In one of the widely circulated cellphone videos of the killing of Mario Woods by San Francisco police in December, you can hear the young girl filming his death screaming. "Are you f*cking serious?" she shrieks over and over at the crowd of cops encircling the young black man. According to police, Woods had refused to drop a kitchen knife they claim he was carrying. He was nonetheless attempting to walk away from the officers. "You had to shoot him that many f*cking times?" the girl cries.

The Supreme Court has ruled that police officers are justified in using deadly force under two circumstances: either to protect their own lives (or the life of an innocent person) or to prevent a suspect from escaping as long as the cop believes that suspect is about to kill or seriously injure another person.

Did the officers really believe that Woods -- who appears in the video to be much smaller than the five officers who fired on him, and who is clearly trying to get away -- would have suddenly lunged at them all and killed one or more of them? Did they truly believe that Woods, who had already been pepper-sprayed and pummeled by bean-bag rounds, was about to immediately slay an innocent bystander?

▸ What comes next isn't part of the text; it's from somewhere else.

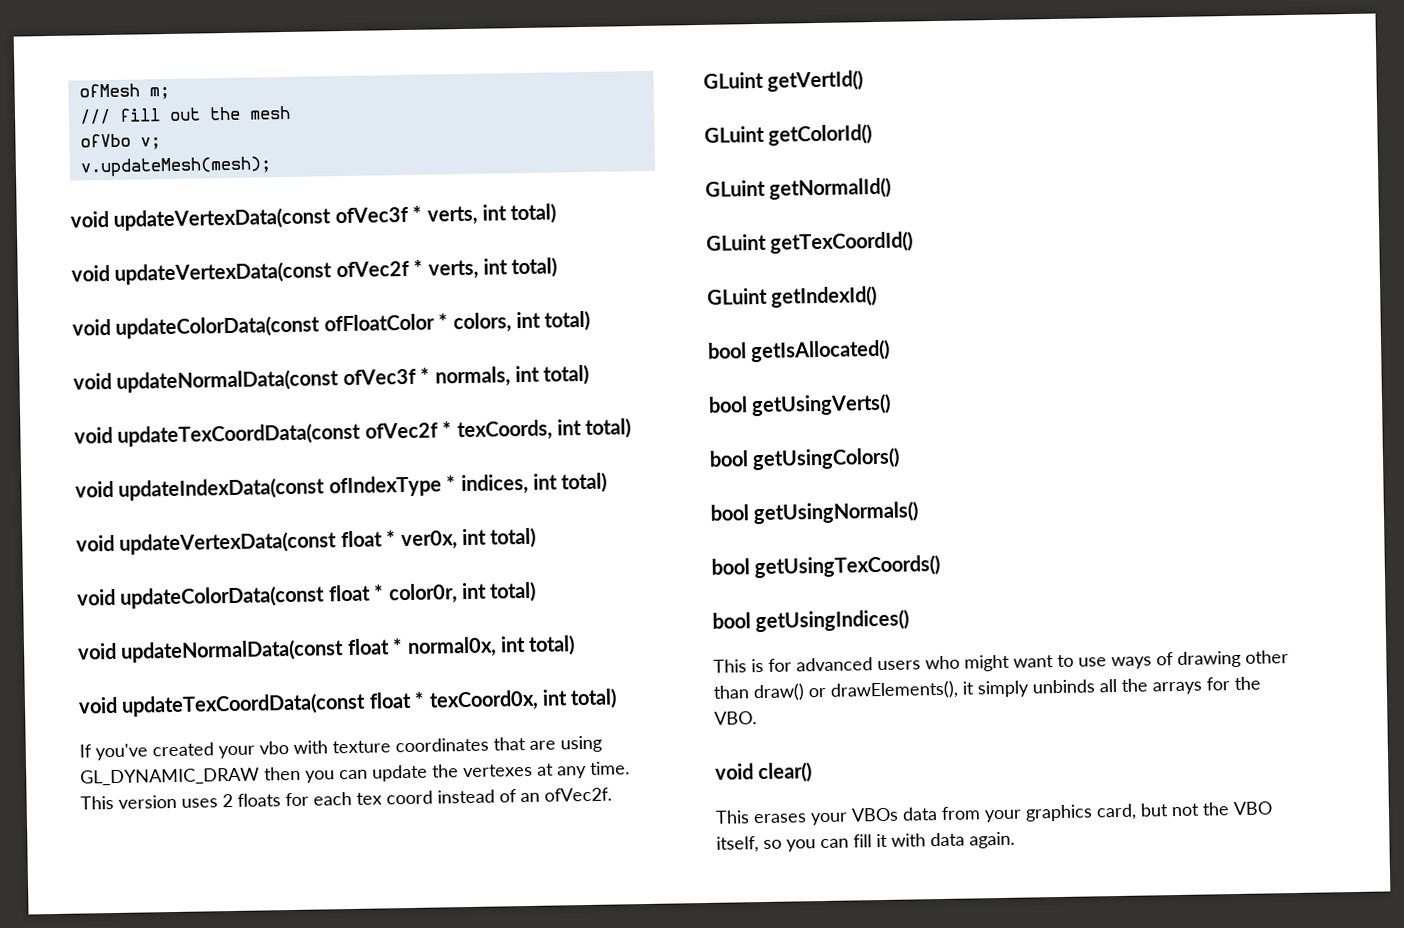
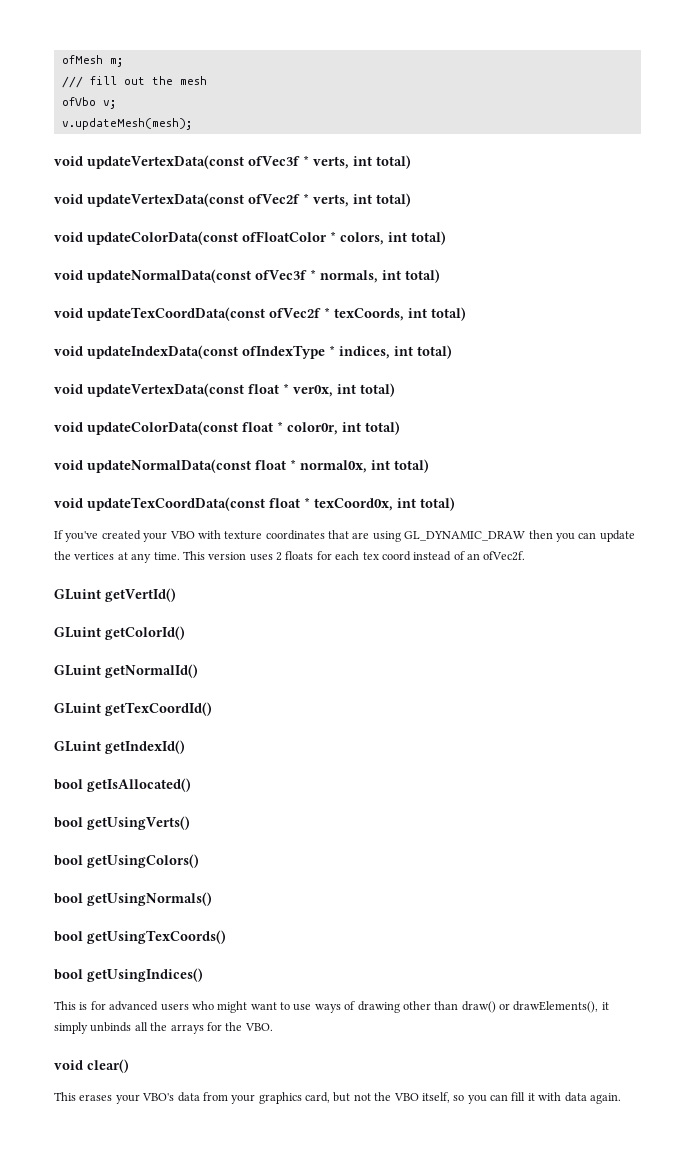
[259,741,289,755] vbo -> [169,531,195,539] VBO
[463,763,533,778] vertexes -> [74,552,115,560] vertices
[851,807,899,822] VBOs -> [142,1093,175,1101] VBO's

Both scenarios sound absurd, but the law puts great faith in the credibility of a police officer's fear. Under the legal standard governing police use of lethal force, the existence of an actual threat hardly matters, as long as the officer has an "objectively reasonable" belief that there is such a threat. In that belief, there's plenty of room for unconscious racial bias. It may be hard to accept that those five officers couldn't have found another way to neutralize Woods short of death, but as Vox's Dara Lind noted in December, "There are plenty of cases in which an officer might be legally justified in using deadly force because he feels threatened, even though there's no actual threat there."

Add one more factor to this mix: police officers are trained to shoot to kill, not injure. They are taught to fire at the chest because it improves their chances of hitting their target. Combine the unimpeachability of an officer's judgment under the law with the racist impulses virtually none of us can escape and a kill-not-capture modus operandi, and you end up with the startling figure of 1,134 killings by law enforcement officers across the U.S. last year, a figure you would expect to come out of an actual war zone. Of those who died at the hands of the police in 2015, young black men were nine times more likely to be victims than other Americans.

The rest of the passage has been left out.